◆ Your objective ◆
Set out exactly every line of the entries below, starting at the line that holds "[0,68,504,96] Reviewed in" and stopping after the line that holds "[24,283,465,636] [image] |".

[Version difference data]
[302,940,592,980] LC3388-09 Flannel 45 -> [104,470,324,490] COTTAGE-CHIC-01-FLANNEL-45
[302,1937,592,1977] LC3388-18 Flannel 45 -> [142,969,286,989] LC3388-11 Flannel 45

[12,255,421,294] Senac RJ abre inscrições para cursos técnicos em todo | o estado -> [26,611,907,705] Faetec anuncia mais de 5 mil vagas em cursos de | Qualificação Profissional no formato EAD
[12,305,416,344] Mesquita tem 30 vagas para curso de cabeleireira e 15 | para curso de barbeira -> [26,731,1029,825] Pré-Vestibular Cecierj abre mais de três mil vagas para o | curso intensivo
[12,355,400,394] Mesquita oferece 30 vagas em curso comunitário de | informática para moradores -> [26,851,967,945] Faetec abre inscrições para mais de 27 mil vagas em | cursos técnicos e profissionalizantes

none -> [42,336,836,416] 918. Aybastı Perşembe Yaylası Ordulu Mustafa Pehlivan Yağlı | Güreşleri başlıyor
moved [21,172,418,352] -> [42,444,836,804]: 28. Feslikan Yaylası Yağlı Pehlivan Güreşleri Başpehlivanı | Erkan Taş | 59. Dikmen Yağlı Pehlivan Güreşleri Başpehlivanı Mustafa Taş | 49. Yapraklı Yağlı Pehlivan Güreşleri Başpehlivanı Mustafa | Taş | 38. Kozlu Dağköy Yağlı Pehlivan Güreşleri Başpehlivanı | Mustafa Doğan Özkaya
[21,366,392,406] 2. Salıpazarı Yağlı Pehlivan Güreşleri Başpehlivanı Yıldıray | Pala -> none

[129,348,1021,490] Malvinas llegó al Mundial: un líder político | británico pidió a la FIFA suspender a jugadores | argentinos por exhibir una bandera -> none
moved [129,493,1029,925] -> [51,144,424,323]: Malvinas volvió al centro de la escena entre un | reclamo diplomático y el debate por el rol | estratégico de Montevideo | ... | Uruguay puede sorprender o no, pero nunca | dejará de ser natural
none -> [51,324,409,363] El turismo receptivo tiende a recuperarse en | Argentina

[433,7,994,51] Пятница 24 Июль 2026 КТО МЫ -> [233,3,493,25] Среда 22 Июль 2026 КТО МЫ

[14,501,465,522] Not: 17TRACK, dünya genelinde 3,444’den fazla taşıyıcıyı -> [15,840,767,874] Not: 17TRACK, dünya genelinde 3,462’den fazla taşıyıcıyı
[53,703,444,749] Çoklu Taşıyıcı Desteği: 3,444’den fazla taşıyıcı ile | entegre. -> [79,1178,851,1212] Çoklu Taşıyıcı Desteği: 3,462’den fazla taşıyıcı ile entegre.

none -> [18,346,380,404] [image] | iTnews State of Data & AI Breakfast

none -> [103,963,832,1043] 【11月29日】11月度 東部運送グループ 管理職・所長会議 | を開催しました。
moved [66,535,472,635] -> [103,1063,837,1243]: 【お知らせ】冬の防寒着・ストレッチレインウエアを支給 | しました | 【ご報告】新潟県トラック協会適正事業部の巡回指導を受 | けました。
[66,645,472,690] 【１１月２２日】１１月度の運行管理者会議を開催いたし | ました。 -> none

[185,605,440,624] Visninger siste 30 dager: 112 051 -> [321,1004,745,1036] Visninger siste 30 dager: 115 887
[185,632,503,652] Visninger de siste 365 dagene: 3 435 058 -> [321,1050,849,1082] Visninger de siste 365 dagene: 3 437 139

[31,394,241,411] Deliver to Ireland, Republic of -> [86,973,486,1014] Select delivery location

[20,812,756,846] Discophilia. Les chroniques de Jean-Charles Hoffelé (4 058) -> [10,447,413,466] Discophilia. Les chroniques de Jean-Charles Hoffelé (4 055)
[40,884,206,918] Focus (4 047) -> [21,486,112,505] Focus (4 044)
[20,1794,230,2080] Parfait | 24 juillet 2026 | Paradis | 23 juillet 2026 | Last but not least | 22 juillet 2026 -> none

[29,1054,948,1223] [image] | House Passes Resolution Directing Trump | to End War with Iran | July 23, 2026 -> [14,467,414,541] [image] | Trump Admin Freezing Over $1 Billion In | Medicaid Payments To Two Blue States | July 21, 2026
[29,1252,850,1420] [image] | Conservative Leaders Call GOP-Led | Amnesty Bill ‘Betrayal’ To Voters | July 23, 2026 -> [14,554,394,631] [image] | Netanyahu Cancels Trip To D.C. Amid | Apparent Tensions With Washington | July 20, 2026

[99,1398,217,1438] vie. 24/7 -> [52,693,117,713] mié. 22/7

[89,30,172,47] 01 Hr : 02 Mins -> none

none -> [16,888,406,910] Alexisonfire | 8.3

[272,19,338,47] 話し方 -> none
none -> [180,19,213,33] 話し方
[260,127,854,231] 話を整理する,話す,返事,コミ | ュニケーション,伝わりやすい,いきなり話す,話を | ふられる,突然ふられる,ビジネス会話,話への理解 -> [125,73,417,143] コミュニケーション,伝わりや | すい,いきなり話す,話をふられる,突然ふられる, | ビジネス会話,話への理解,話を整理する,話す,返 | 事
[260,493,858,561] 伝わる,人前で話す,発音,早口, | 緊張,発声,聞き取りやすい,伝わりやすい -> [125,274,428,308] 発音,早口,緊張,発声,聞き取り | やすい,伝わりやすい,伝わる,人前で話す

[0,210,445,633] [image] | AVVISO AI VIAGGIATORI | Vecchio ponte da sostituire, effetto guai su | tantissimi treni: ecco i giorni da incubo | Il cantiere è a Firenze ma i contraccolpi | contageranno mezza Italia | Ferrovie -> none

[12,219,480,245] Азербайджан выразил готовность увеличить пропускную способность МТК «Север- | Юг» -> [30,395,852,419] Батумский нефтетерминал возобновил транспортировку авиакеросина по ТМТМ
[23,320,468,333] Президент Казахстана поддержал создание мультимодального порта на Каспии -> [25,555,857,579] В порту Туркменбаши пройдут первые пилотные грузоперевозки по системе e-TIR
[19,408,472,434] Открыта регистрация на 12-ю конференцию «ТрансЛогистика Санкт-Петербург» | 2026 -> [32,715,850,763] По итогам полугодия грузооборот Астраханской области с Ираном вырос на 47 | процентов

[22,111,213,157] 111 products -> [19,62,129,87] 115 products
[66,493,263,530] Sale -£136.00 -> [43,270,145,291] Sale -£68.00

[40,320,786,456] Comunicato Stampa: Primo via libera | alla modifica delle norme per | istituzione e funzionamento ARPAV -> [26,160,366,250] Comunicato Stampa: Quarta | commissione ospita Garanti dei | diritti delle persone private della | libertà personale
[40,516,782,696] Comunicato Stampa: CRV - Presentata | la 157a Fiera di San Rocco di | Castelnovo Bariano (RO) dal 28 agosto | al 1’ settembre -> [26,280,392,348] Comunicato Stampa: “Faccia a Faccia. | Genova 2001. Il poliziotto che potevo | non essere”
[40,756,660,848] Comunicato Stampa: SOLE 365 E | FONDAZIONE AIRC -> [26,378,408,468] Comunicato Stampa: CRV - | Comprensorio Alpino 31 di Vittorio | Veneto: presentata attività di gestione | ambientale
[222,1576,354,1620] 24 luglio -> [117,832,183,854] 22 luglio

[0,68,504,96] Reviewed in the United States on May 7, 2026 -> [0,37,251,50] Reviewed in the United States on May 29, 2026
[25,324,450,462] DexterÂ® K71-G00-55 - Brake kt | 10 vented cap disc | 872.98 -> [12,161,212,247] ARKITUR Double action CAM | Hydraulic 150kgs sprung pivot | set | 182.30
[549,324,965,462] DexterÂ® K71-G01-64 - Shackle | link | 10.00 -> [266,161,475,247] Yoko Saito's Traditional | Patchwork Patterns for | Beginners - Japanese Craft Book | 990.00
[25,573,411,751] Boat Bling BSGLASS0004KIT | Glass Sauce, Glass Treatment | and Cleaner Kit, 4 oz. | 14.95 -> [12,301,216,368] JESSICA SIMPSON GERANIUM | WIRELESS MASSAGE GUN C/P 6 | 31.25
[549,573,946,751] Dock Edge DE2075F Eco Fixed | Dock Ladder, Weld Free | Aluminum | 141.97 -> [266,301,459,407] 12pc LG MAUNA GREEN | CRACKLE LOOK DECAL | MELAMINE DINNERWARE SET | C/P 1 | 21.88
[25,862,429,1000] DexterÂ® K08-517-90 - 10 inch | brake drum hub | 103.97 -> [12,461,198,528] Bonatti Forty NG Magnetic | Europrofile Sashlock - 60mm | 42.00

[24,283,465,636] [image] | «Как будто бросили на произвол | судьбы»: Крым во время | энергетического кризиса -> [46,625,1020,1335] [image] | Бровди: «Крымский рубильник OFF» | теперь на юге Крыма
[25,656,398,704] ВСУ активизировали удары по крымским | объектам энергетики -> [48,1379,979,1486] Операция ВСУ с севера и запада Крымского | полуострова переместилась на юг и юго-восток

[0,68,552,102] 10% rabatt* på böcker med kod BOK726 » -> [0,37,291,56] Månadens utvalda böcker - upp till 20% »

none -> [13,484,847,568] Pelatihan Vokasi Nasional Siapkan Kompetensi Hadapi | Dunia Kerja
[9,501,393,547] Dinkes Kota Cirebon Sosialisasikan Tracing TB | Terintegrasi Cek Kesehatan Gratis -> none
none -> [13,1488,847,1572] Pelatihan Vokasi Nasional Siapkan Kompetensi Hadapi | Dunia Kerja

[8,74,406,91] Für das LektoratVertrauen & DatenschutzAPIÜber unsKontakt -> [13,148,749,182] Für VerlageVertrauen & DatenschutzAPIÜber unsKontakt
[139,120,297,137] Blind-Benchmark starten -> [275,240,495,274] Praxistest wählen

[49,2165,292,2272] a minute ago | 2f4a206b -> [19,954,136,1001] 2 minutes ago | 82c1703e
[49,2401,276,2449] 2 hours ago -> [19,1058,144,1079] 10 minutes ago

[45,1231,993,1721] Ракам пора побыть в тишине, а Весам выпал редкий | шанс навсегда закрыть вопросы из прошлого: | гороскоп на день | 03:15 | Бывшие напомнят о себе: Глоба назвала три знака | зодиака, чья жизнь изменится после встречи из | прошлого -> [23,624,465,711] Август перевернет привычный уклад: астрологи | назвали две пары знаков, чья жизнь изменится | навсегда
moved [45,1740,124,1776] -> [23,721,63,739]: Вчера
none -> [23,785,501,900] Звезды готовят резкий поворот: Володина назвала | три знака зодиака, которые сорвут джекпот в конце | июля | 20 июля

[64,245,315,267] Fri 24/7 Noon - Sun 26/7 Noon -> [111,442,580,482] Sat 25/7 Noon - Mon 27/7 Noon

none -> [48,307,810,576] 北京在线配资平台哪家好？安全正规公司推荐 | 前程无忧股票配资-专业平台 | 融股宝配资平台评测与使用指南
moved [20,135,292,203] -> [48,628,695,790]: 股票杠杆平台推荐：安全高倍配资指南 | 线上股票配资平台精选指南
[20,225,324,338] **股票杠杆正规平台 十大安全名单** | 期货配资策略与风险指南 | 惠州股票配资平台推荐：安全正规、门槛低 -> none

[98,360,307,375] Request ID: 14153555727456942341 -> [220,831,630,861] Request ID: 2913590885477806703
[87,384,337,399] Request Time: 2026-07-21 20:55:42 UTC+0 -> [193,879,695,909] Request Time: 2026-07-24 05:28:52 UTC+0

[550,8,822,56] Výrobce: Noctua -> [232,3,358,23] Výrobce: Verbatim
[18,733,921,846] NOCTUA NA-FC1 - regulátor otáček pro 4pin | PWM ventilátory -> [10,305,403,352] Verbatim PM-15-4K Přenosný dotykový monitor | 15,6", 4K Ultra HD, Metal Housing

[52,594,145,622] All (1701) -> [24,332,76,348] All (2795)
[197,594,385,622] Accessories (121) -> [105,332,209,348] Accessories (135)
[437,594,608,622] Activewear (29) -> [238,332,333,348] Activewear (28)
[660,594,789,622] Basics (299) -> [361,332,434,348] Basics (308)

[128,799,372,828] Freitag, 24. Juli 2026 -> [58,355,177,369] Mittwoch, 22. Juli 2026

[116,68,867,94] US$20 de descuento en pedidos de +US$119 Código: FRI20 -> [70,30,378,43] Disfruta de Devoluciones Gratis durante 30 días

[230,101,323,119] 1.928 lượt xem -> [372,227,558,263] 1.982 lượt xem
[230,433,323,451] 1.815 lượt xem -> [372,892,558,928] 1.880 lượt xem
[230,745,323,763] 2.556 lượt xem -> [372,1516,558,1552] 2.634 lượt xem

◆ Answer box ◆
[0,68,504,96] Reviewed in the United States on May 7, 2026 -> [0,37,251,50] Reviewed in the United States on May 29, 2026
[25,324,450,462] DexterÂ® K71-G00-55 - Brake kt | 10 vented cap disc | 872.98 -> [12,161,212,247] ARKITUR Double action CAM | Hydraulic 150kgs sprung pivot | set | 182.30
[549,324,965,462] DexterÂ® K71-G01-64 - Shackle | link | 10.00 -> [266,161,475,247] Yoko Saito's Traditional | Patchwork Patterns for | Beginners - Japanese Craft Book | 990.00
[25,573,411,751] Boat Bling BSGLASS0004KIT | Glass Sauce, Glass Treatment | and Cleaner Kit, 4 oz. | 14.95 -> [12,301,216,368] JESSICA SIMPSON GERANIUM | WIRELESS MASSAGE GUN C/P 6 | 31.25
[549,573,946,751] Dock Edge DE2075F Eco Fixed | Dock Ladder, Weld Free | Aluminum | 141.97 -> [266,301,459,407] 12pc LG MAUNA GREEN | CRACKLE LOOK DECAL | MELAMINE DINNERWARE SET | C/P 1 | 21.88
[25,862,429,1000] DexterÂ® K08-517-90 - 10 inch | brake drum hub | 103.97 -> [12,461,198,528] Bonatti Forty NG Magnetic | Europrofile Sashlock - 60mm | 42.00

[24,283,465,636] [image] | «Как будто бросили на произвол | судьбы»: Крым во время | энергетического кризиса -> [46,625,1020,1335] [image] | Бровди: «Крымский рубильник OFF» | теперь на юге Крыма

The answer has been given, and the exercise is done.